WHAT THE TASK ASKS:
Retrieve every line from the records in which the word "caption" occurs.
#### MATERIAL FOR THE TASK
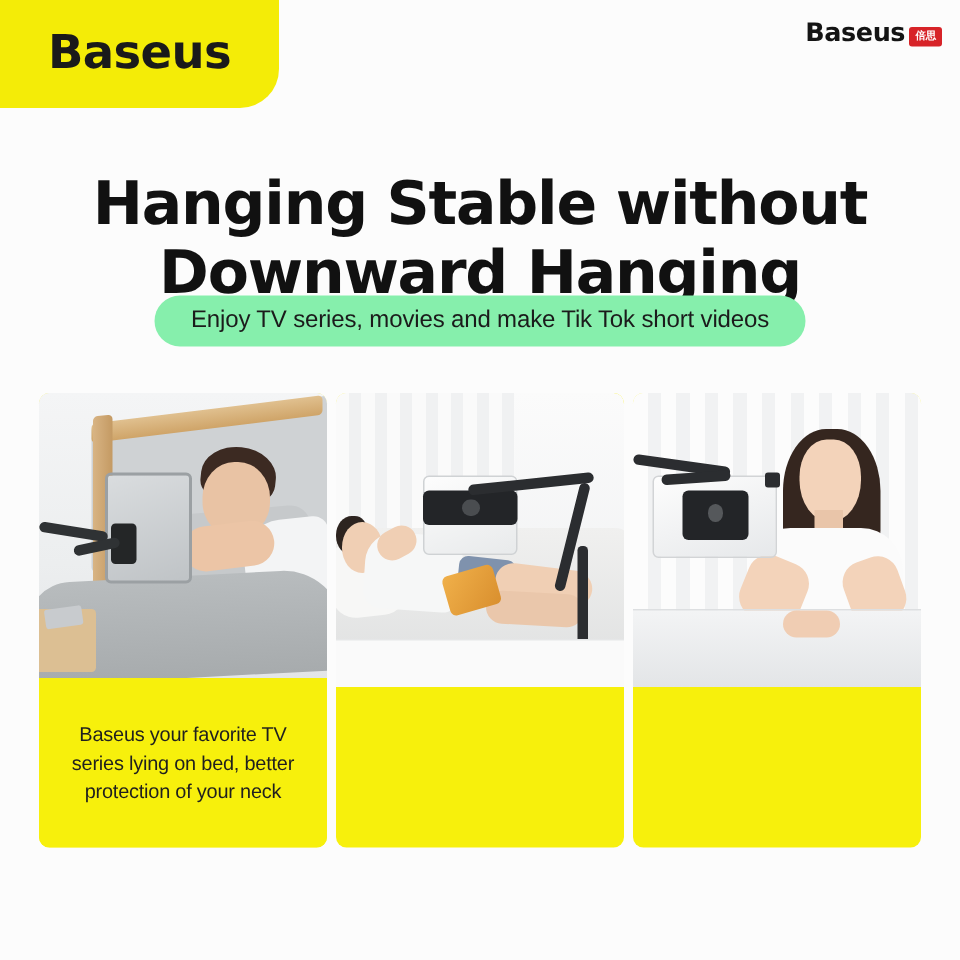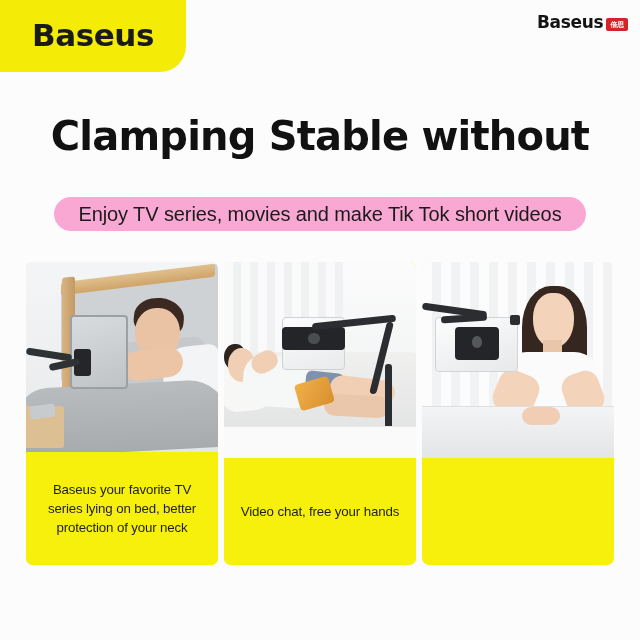--- a/index.html
+++ b/index.html
@@ -389,7 +389,7 @@
 </div>
 
 <h1 class="headline">
-  <span class="headline-line">Clamping Stable without</span>
+  <span class="headline-line">Hanging Stable without</span>
 </h1>
 
 <div class="subtitle-pill-wrap">

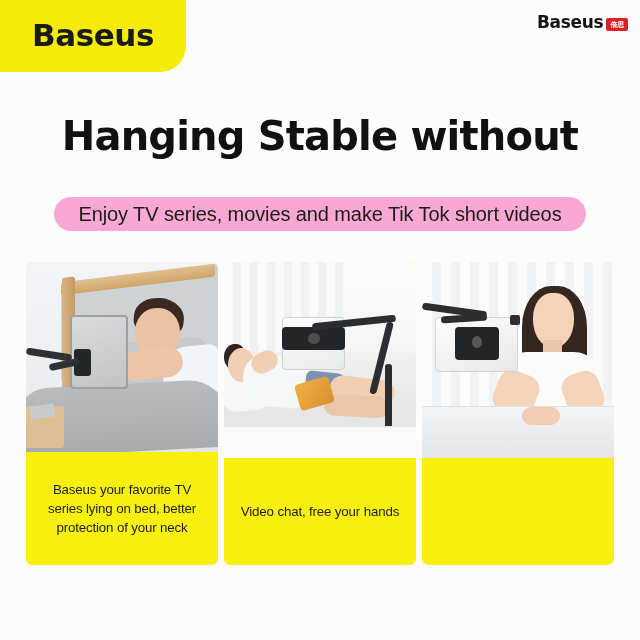--- a/index.html
+++ b/index.html
@@ -390,6 +390,7 @@
 
 <h1 class="headline">
   <span class="headline-line">Hanging Stable without</span>
+  <span class="headline-line">Downward Hanging</span>
 </h1>
 
 <div class="subtitle-pill-wrap">

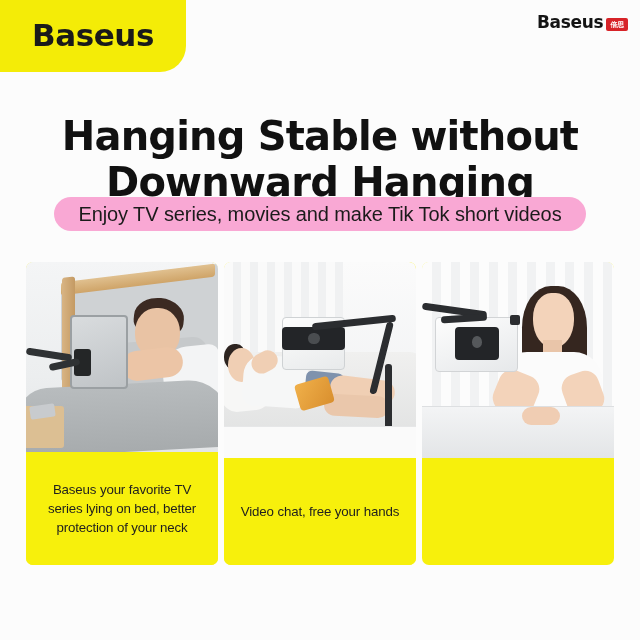--- a/index.html
+++ b/index.html
@@ -98,14 +98,14 @@
     justify-content: center;
   }
   .subtitle-pill {
-    background: #f9a8d4;
+    background: #86efac;
     border-radius: 18px;
     height: 34px;
     display: flex;
     align-items: center;
     justify-content: center;
     padding: 0 24px;
-    font-size: 20px;
+    font-size: 16px;
     color: #1b1b1b;
     white-space: nowrap;
     letter-spacing: -0.1px;

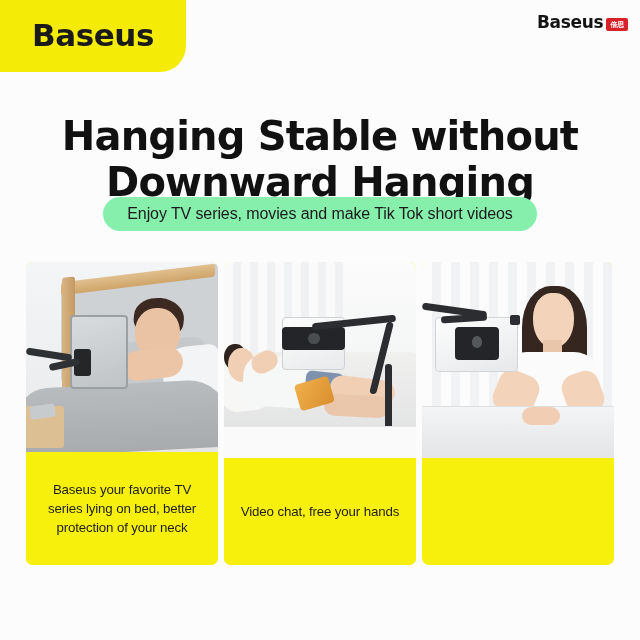--- a/index.html
+++ b/index.html
@@ -447,9 +447,6 @@
       <div class="arm-base"></div>
       <div class="sofa-front"></div>
     </div>
-    <div class="panel-caption">
-      <span class="panel-caption-text">Video chat, free your hands</span>
-    </div>
   </div>
 
   <div class="panel p3">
########
TASK RESULT:
-    <div class="panel-caption">
-      <span class="panel-caption-text">Video chat, free your hands</span>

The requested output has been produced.